Wir wollen als CDU/CSU-Fraktion gemeinsam mit unserem Partner, der SPD, das Deutsche Institut für Menschenrechte stärken. Da haben wir noch einige Gespräche vor uns, die wir gemeinsam auf den Weg bringen. Wir sind in Verhandlungen und werden sie auch fortführen. Ich bin überzeugt: Wir kommen zu einem guten Ergebnis.

Dieses Institut ist seinerzeit mit Stimmen aller in diesem Hause ins Leben gerufen worden. Meine Fraktion – wir „Menschenrechtsfeinde der CDU/CSU-Fraktion“, wenn Sie es wissen wollen – war auch dabei. Aber die Anforderungen, die an dieses Institut gestellt werden, sind nicht in vollem Umfang gemäß den Pariser Prinzipien. Es fehlt formal an einer gesetzlichen Grundlage. Es mangelt aber auch an einem weiteren wesentlichen Kriterium, an der notwendigen Breite der gesellschaftlichen Basis.

Dennoch erhielt dieses Institut im Jahr 2001 durch den Akkreditierungsausschuss des ICC – einem Zusammenschluss der nationalen Menschenrechtsinstitutionen –erstaunlicherweise den A-Status, der eigentlich eine volle Übereinstimmung mit den Pariser Prinzipien voraussetzt. Im Nachgang wurden dann Forderungen erhoben, das zu heilen. Zu dem Zeitpunkt, als diese Forderungen erhoben wurden, 2008, hatte dieses Institut ganze 14 Mitglieder. Auch heute scheint mir die angesprochene Breite noch nicht so zu sein, wie es nach unserem Dafürhalten erforderlich ist.

Wir wollen als CDU/CSU-Fraktion dem Deutschen Institut für Menschenrechte eine Grundlage schaffen, die den Pariser Prinzipien voll und ganz entspricht.

(Beifall bei der CDU/CSU)

Dieses Institut wirbt seit geraumer Zeit mit Nachdruck für eine Beibehaltung seiner bestehenden Vereinsstruktur. Das Bundesministerium der Justiz und für Verbraucherschutz hat sich diese Haltung bislang zu eigen gemacht. Eine solche Lösung halten wir nicht für verfassungskonform; das sind unsere Bedenken. Der Gesetzgeber darf nach Artikel 9 des Grundgesetzes eingetragenen Vereinen keine dauerhafte Regelung zur gesetzlichen Vorgabe machen, da so die Mitgliederversammlung des Vereins in ihrer Gestaltungsfreiheit eingeschränkt würde. Da müssen wir sehen, wie wir einen Weg finden, die Inhalte und die Form kompatibel zu machen.

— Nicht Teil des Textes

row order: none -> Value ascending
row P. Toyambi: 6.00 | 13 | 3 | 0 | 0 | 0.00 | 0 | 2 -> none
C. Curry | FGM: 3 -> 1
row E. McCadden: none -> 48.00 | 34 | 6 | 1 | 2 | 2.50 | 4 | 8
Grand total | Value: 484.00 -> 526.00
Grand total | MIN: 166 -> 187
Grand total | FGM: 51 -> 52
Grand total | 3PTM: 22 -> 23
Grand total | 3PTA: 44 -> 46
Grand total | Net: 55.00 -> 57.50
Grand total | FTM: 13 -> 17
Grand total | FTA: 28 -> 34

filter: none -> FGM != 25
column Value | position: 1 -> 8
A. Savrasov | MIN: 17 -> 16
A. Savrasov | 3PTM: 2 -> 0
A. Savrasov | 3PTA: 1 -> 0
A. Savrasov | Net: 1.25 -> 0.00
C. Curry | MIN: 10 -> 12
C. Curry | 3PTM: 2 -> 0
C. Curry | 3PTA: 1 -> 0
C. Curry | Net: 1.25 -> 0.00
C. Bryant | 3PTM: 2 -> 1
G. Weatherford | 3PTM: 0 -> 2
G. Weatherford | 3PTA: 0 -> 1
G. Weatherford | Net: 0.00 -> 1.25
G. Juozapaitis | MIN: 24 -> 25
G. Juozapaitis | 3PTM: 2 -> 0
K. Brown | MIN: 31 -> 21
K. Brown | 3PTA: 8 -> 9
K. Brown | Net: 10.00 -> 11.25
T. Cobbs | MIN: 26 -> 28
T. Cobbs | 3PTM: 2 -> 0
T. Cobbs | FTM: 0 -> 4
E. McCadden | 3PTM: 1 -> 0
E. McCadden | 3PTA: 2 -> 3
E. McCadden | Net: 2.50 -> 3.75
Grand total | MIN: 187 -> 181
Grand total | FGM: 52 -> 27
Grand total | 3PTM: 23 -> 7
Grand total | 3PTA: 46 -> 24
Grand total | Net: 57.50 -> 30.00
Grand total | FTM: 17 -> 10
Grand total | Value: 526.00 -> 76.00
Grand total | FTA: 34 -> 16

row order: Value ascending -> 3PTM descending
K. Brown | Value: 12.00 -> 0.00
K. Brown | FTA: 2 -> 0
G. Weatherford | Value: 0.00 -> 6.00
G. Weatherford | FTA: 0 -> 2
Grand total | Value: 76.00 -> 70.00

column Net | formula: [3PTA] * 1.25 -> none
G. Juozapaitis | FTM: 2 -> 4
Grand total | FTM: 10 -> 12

(Britta Haßelmann [BÜNDNIS 90/DIE GRÜNEN]: Wo steht das denn, Frau Steinbach?)

Um dieses Problem zu vermeiden, haben wir eine andere Rechtsform vorgeschlagen. Vielleicht gibt es aber auch noch andere Wege, die Dinge zu lösen; das will ich gar nicht ausschließen.

Das dänische Menschenrechtsinstitut ist übrigens an das Außenministerium angegliedert, ohne dass dies durch das ICC kritisiert worden wäre. In Frankreich untersteht das Menschenrechtsinstitut dem Premierminister. Eine formale Angliederung an ein Ministerium bedeutet also prinzipiell keine unzulässige Einschränkung der Unabhängigkeit des Instituts im Sinne der Pariser Prinzipien.

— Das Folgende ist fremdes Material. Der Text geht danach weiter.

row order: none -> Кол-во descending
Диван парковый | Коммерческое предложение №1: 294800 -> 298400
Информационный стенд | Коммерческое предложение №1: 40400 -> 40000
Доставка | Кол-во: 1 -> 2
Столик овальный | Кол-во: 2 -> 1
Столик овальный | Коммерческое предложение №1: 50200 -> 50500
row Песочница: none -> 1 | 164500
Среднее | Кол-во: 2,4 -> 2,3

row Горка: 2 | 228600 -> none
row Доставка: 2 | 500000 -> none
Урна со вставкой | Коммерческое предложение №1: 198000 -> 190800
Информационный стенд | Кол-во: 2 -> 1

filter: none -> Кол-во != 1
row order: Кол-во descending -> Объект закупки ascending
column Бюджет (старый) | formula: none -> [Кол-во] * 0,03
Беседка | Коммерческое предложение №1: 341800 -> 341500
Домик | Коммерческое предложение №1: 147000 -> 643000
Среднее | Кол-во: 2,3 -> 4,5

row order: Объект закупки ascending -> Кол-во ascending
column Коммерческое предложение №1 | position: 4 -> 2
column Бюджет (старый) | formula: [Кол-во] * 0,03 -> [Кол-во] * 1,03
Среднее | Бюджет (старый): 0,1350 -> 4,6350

(Britta Haßelmann [BÜNDNIS 90/DIE GRÜNEN]: Natürlich, natürlich!)

Sonst dürfte das dänische Institut ja nicht den A-Status haben; schließlich ist es dort beim Außenministerium angesiedelt.

Wir schlagen das Auswärtige Amt deshalb vor, weil dort bereits der Menschenrechtsbeauftragte der Bundesregierung angesiedelt ist. Somit könnte auch die Kompetenz im Bereich der Menschenrechte dort zusammengeführt, gebündelt werden.

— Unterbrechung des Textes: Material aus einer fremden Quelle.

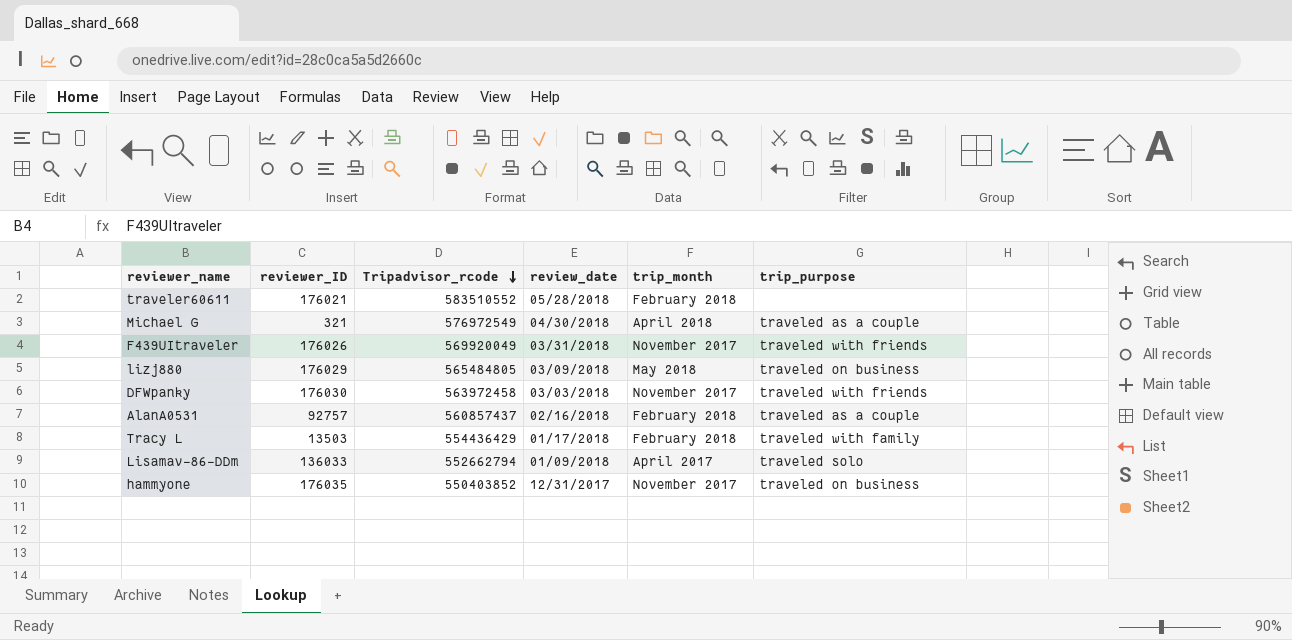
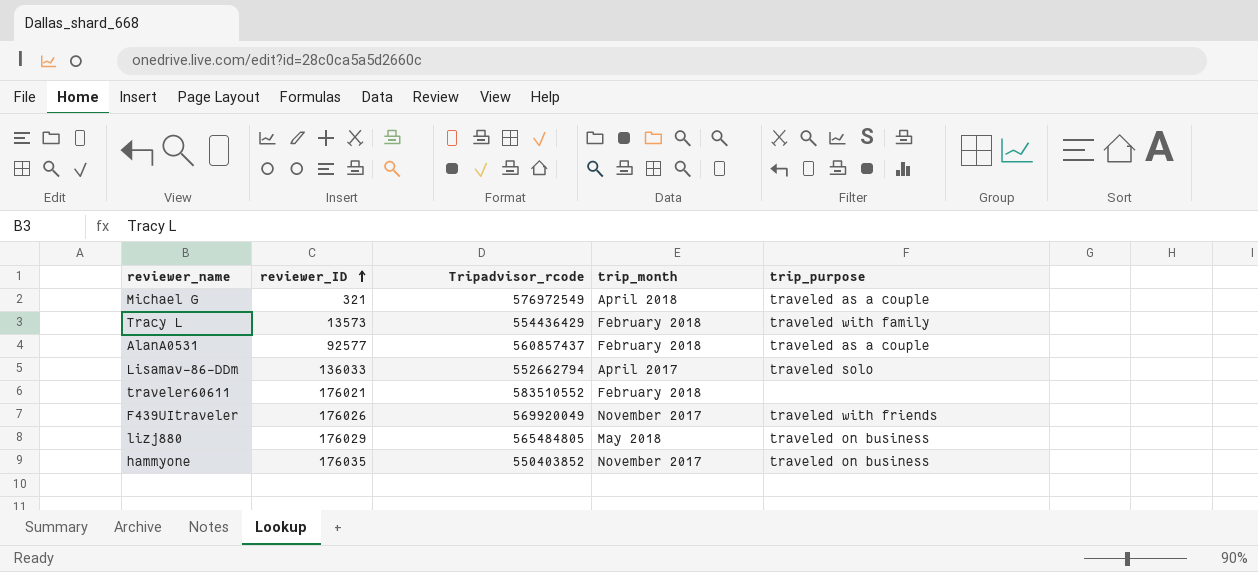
row order: Tripadvisor_rcode descending -> reviewer_ID ascending
column review_date | position: 4 -> none
row DFWpanky: 176030 | 563972458 | 03/03/2018 | November 2017 | traveled with friends -> none
Tracy L | reviewer_ID: 13503 -> 13573
AlanA0531 | reviewer_ID: 92757 -> 92577

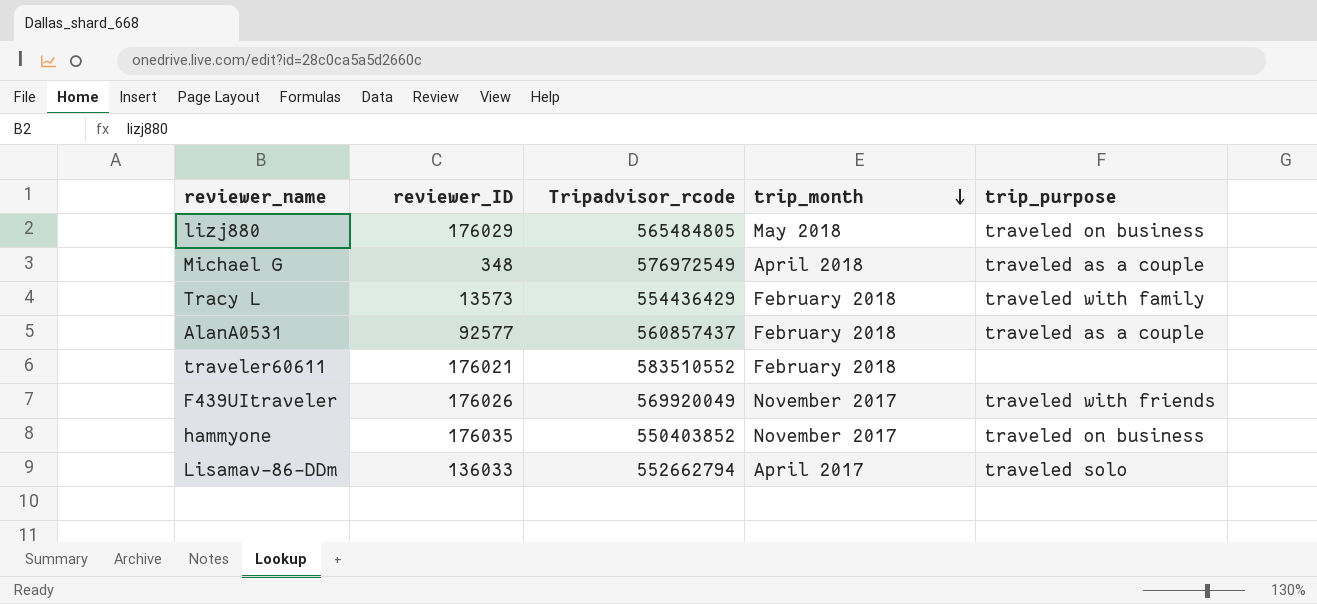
row order: reviewer_ID ascending -> trip_month descending
Michael G | reviewer_ID: 321 -> 348

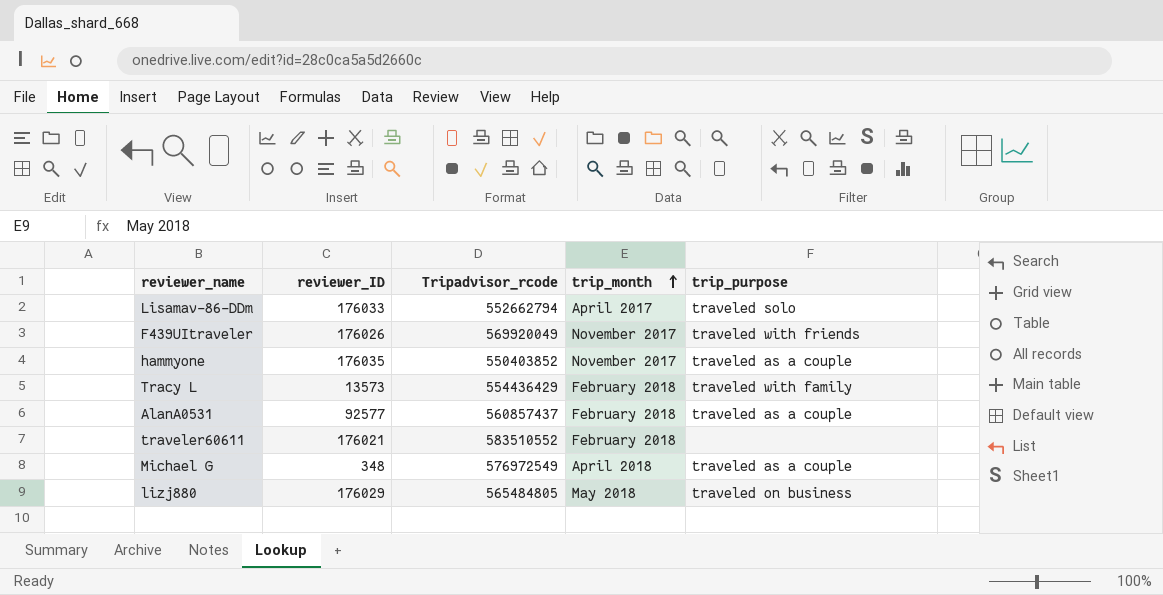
row order: trip_month descending -> trip_month ascending
Lisamav-86-DDm | reviewer_ID: 136033 -> 176033
hammyone | trip_purpose: traveled on business -> traveled as a couple

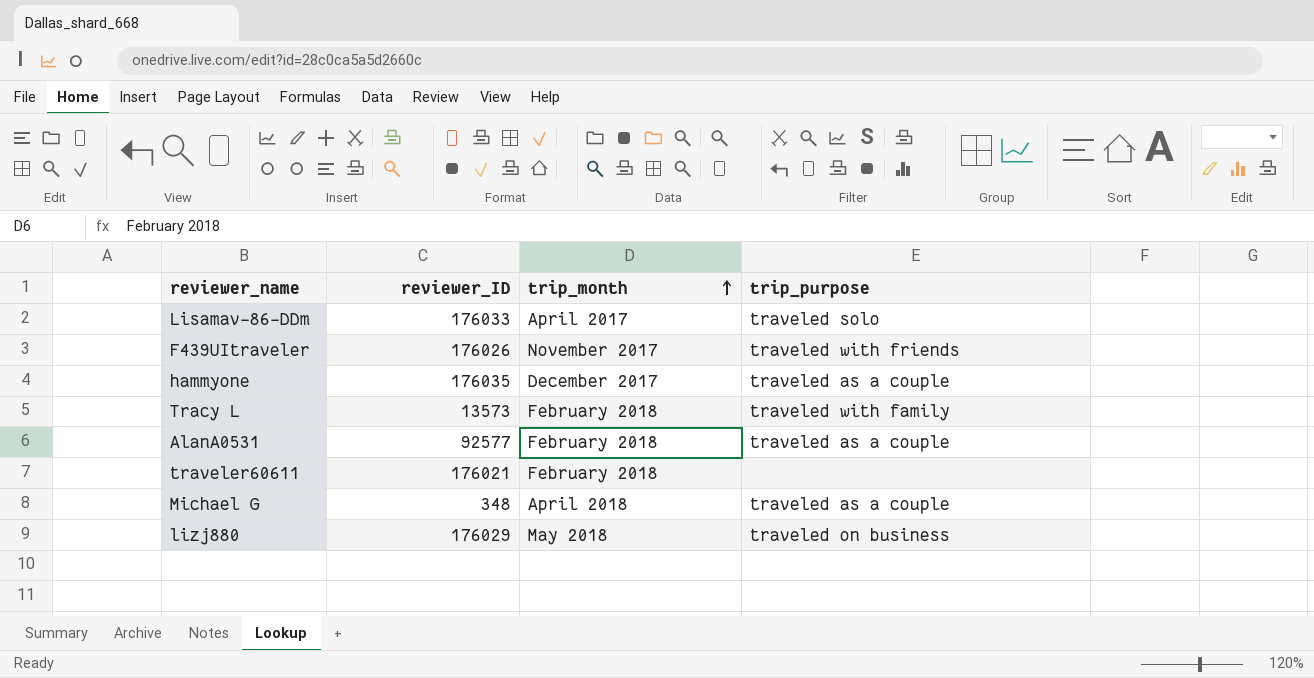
column Tripadvisor_rcode | position: 3 -> none
hammyone | trip_month: November 2017 -> December 2017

(Britta Haßelmann [BÜNDNIS 90/DIE GRÜNEN]: Wie lange wollen Sie denn noch prüfen?)

Aber wir sind darauf nicht festgelegt. Grundsätzlich wäre es für uns auch vorstellbar, das Institut an den Deutschen Bundestag, an das Bundeskanzleramt oder auch an ein anderes Ministerium anzugliedern. Da ist eine Bandbreite vorhanden, über die man sich unterhalten kann.

Im Übrigen sind wir der Auffassung, dass man die Menschenrechtssituation in Deutschland nur zutreffend bewerten und konstruktiv kritisieren kann, wenn man die nationale Situation mit der internationalen in eine Beziehung setzt. Das entspricht im Übrigen durchaus der Satzung des Deutschen Instituts für Menschenrechte. Dort heißt es in § 2 Ziffer 1:

Man hat in der Satzung gleich zu Beginn festgelegt, dass beides zusammengehört, und so ist es ja auch.

Uns ist wichtig: Wir wollen die erforderliche Unabhängigkeit der Institution im Gesetz ausdrücklich festschreiben. Kein Mensch will dieses Institut bevormunden; niemand, auch wir nicht.

(Beifall bei der CDU/CSU – Steffi Lemke [BÜNDNIS 90/DIE GRÜNEN]: Warum machen Sie es dann nicht einfach?)

Die Basis der Mitglieder muss pluralistisch zusammengesetzt sein, sodass sich die Breite der Zivilgesellschaft am Ende dort auch wiederfinden kann. Das Verfahren für die Aufnahme in diesen Kreis muss auch transparent sein und transparent gestaltet werden.

(Britta Haßelmann [BÜNDNIS 90/DIE GRÜNEN]: Seit September letzten Jahres verhandeln wir darüber!)

Im Einrichtungsbeschluss für das Institut, den alle Fraktionen im Jahr 2000 mitgetragen haben, heißt es wörtlich:

Mancher regt sich darüber auf, dass wir sagen: Auch die Bundesregierung kann dort Aufträge erteilen, wenn sie etwas wissen möchte. – Das entspricht voll unseren eigenen Vorstellungen.

Noch eine Bemerkung zum Schluss. Die Statusübersicht des ICC, das übrigens keine völkerrechtlich anerkannte Organisation ist – entgegen dem, was man landauf, landab leider viel zu häufig lesen kann; entgegen dem, was rechtlich, formal vorhanden ist –, sondern lediglich ein Zusammenschluss nationaler Menschenrechtsinstitutionen, zeigt, dass der Status am Ende keinerlei Rückschlüsse auf die Menschenrechtslage in dem betreffenden Land zulässt.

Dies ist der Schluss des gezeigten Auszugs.